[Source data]
■ ■ ■ ■

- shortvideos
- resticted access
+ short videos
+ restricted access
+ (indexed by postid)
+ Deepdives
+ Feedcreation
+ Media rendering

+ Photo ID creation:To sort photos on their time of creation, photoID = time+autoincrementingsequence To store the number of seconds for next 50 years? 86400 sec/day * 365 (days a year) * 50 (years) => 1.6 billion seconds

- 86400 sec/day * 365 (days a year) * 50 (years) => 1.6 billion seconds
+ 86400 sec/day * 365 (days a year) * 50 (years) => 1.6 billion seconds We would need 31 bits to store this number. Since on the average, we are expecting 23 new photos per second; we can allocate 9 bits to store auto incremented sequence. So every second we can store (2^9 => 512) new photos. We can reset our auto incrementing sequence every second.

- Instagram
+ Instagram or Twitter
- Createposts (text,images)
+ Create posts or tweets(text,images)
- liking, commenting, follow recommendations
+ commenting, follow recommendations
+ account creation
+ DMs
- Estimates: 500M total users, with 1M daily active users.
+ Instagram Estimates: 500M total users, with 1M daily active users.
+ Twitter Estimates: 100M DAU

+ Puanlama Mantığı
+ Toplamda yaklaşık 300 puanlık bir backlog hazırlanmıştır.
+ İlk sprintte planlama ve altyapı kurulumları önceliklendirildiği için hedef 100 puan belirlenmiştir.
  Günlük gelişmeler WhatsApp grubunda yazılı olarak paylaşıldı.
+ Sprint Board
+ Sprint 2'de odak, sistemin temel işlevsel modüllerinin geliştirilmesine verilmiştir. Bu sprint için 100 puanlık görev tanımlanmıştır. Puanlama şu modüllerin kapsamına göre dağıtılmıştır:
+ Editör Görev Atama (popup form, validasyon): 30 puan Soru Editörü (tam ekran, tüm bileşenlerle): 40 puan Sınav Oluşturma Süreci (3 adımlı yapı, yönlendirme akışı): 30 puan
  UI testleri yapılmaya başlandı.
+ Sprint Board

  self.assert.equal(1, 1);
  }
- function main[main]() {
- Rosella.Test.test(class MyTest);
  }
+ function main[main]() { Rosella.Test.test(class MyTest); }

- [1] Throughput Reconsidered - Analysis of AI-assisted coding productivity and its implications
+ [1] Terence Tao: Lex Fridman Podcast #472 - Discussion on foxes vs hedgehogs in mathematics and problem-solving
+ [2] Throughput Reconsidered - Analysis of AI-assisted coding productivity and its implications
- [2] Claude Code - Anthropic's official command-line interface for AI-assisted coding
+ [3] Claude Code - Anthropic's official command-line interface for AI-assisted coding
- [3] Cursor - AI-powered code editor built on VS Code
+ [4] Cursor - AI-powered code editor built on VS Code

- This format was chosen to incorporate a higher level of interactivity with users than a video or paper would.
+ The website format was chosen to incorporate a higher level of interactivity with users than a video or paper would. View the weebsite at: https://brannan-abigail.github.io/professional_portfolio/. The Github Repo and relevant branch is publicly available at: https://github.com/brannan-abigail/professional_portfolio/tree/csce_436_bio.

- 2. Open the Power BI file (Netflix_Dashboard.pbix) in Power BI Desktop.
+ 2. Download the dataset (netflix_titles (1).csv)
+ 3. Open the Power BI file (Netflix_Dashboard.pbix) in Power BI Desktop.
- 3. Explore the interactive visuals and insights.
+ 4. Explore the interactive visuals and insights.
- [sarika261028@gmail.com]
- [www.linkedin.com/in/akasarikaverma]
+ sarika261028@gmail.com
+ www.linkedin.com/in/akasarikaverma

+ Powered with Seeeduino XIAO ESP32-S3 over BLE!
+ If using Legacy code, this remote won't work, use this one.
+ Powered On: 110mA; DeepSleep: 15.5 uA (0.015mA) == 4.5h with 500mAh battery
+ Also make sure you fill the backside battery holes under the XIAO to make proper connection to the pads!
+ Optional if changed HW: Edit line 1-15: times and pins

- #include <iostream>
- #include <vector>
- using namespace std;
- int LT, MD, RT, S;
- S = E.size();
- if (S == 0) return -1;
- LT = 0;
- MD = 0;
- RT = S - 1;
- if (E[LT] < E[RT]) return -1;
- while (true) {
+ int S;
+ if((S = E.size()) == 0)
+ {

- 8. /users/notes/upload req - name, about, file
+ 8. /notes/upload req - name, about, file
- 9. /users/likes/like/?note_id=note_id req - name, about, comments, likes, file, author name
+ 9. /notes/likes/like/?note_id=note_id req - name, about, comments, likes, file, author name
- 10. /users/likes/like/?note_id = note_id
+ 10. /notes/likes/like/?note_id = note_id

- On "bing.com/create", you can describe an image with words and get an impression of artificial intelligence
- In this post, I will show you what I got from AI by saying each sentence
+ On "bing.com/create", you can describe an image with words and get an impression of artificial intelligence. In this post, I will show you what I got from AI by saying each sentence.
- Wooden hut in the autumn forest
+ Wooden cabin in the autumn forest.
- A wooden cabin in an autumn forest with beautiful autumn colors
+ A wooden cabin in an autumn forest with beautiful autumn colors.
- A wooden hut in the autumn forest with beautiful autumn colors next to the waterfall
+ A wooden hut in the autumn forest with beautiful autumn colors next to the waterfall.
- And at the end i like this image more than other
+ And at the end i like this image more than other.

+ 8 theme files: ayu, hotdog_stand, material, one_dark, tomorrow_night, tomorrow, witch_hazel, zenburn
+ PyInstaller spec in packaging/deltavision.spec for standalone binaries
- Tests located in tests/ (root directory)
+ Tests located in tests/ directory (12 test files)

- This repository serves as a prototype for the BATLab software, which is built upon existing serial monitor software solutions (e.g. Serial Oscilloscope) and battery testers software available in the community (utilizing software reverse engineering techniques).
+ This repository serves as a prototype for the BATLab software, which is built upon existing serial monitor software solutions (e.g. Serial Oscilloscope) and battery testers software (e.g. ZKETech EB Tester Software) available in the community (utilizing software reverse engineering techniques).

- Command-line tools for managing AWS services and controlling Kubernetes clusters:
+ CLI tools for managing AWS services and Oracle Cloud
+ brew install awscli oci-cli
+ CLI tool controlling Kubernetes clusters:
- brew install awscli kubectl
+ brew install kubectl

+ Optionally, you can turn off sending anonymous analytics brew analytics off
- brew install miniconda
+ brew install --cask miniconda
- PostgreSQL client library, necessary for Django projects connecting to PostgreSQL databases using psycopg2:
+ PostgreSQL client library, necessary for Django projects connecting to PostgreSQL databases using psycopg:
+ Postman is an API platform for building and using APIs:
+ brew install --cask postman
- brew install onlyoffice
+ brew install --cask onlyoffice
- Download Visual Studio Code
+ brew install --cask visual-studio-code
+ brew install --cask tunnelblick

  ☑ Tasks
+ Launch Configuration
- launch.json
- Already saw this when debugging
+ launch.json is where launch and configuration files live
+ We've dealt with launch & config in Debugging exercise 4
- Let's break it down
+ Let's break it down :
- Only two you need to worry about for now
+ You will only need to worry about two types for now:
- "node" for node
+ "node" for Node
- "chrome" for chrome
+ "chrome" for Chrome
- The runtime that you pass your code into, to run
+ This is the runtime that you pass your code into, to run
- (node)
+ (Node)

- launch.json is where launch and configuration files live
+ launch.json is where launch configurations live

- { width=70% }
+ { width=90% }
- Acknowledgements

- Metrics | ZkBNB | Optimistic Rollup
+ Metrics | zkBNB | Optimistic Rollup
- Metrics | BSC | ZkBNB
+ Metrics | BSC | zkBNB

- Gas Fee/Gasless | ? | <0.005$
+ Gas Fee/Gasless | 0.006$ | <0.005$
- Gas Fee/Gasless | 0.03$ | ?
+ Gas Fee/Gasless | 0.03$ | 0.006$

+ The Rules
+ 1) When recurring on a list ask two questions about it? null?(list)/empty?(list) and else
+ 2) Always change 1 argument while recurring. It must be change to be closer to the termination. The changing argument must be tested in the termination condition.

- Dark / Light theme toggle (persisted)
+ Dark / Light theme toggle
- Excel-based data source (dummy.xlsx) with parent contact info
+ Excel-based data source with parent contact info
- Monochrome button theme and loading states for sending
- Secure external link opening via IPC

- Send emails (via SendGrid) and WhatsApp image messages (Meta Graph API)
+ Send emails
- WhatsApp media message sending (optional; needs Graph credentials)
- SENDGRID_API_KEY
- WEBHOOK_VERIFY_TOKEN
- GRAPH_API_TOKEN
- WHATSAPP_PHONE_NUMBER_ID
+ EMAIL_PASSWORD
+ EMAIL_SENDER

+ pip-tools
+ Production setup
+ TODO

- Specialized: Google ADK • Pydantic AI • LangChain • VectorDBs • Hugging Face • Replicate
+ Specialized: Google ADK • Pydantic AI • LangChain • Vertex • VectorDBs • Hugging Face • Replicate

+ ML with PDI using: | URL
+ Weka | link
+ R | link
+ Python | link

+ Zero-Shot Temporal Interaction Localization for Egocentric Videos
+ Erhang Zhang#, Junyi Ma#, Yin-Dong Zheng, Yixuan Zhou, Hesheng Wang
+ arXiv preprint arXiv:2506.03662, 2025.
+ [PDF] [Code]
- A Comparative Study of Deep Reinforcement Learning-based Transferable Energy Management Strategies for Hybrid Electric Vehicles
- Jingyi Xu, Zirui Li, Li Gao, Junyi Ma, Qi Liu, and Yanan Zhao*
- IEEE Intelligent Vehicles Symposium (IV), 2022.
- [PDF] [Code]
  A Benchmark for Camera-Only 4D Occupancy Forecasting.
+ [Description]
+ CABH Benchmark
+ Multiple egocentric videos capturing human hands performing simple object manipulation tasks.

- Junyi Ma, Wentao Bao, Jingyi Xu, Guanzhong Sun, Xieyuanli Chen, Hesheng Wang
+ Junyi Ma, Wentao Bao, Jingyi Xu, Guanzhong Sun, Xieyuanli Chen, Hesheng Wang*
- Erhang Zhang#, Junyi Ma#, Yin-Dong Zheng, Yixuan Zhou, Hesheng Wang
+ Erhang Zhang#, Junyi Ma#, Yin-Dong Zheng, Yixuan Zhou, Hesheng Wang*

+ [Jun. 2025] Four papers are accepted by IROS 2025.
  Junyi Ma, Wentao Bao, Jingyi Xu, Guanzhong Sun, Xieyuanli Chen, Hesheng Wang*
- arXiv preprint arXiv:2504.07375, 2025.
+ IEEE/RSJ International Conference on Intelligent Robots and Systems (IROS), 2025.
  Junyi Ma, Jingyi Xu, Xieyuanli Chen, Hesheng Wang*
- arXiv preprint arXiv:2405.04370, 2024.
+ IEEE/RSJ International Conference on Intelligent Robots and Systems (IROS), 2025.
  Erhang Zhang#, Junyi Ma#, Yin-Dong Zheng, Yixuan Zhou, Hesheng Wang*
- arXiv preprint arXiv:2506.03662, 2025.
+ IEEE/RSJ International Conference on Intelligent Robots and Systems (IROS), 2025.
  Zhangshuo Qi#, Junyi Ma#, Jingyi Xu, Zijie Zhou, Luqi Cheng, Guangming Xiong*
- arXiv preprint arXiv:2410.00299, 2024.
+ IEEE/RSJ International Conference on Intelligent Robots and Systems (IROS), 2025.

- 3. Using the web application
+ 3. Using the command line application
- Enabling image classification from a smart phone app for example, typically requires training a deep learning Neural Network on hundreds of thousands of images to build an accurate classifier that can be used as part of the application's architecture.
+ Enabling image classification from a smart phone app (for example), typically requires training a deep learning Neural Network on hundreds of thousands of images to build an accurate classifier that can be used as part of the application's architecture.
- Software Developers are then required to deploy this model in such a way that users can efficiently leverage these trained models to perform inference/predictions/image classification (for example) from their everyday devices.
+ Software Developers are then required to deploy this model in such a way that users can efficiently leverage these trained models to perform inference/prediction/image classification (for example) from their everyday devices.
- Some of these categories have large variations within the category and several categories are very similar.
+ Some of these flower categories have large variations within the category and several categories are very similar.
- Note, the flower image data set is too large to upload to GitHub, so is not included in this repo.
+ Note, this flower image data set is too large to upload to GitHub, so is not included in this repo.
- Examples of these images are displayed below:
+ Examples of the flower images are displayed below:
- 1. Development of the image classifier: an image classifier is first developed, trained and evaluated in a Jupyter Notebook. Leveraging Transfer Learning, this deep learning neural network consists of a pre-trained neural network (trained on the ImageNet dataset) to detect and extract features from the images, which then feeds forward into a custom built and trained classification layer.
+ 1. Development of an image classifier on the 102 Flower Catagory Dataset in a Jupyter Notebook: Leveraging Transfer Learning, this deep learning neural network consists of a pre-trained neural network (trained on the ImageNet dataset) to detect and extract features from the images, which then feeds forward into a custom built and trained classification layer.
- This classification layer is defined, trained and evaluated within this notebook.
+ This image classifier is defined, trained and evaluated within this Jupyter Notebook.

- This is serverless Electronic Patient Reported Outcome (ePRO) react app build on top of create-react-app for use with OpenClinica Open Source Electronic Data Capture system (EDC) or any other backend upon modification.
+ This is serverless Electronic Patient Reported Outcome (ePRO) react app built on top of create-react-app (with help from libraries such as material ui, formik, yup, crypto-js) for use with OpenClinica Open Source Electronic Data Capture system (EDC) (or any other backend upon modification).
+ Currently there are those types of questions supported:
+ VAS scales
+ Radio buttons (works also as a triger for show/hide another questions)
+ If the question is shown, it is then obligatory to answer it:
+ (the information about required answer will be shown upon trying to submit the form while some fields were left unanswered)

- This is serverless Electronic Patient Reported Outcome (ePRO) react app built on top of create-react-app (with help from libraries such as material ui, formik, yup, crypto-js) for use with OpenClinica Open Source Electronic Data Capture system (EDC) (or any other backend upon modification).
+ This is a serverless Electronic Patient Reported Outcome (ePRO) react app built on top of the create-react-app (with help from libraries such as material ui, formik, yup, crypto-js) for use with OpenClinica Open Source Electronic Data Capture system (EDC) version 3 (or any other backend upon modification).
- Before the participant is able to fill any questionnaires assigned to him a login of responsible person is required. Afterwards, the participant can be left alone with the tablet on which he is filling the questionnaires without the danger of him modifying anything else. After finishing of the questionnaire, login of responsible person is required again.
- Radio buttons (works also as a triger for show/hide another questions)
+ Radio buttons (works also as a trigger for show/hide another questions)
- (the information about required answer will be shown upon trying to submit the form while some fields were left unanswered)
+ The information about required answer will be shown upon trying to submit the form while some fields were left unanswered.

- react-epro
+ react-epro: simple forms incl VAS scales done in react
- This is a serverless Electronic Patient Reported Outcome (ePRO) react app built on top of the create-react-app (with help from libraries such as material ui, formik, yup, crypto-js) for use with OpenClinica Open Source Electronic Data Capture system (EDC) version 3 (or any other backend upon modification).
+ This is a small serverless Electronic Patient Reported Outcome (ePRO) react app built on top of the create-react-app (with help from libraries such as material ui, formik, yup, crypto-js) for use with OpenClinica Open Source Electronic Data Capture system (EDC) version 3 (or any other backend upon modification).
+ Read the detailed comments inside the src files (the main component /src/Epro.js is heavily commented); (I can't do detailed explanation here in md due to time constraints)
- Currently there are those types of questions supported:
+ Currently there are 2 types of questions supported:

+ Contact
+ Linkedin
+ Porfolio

■ ■ ■ ■

§ **What is required**: Bring together all lines of the entries above in which the string "managing" occurs.

§ **Reply to the task**:
- Command-line tools for managing AWS services and controlling Kubernetes clusters:
+ CLI tools for managing AWS services and Oracle Cloud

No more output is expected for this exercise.